» Data supplied:
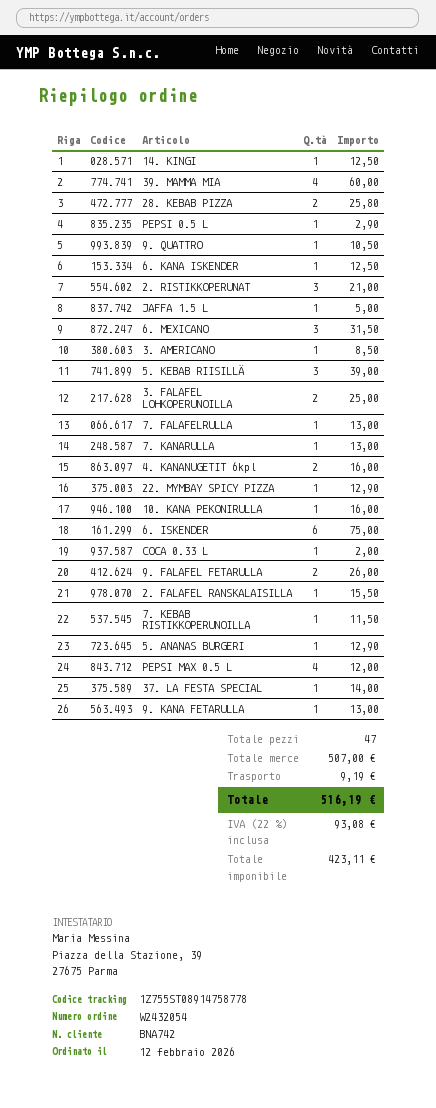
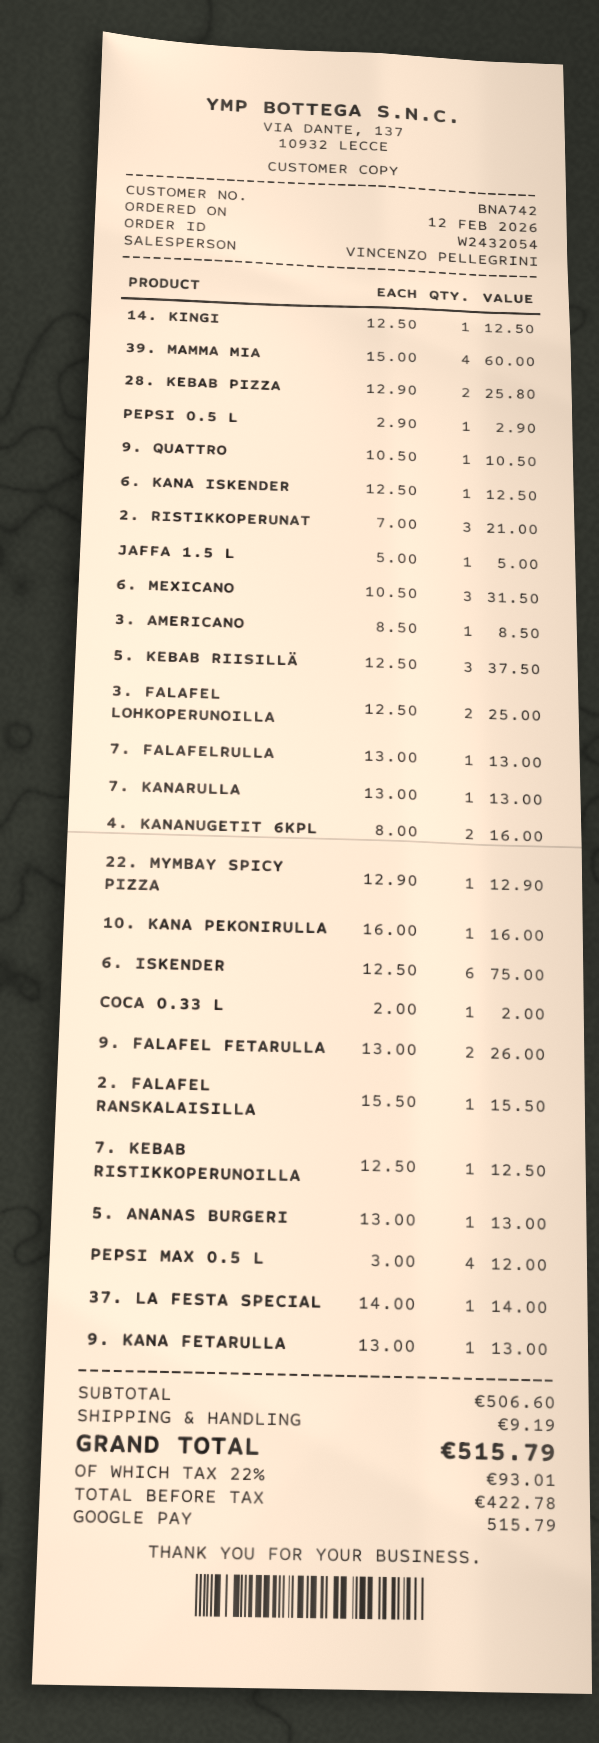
5. KEBAB RIISILLÄ: 3 for 39.00 -> 3 for 37.50
7. KEBAB RISTIKKOPERUNOILLA: 1 for 11.50 -> 1 for 12.50
5. ANANAS BURGERI: 1 for 12.90 -> 1 for 13.00
subtotal: 507.00 -> 506.60
net: 423.11 -> 422.78
tax: 22% = 93.08 -> 22% = 93.01
total: 516.19 -> 515.79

» Problem requirements: Make an exact copy of every entry above, minus the images.

» Answer space:
5. KEBAB RIISILLÄ: 3 for 39.00 -> 3 for 37.50
7. KEBAB RISTIKKOPERUNOILLA: 1 for 11.50 -> 1 for 12.50
5. ANANAS BURGERI: 1 for 12.90 -> 1 for 13.00
subtotal: 507.00 -> 506.60
net: 423.11 -> 422.78
tax: 22% = 93.08 -> 22% = 93.01
total: 516.19 -> 515.79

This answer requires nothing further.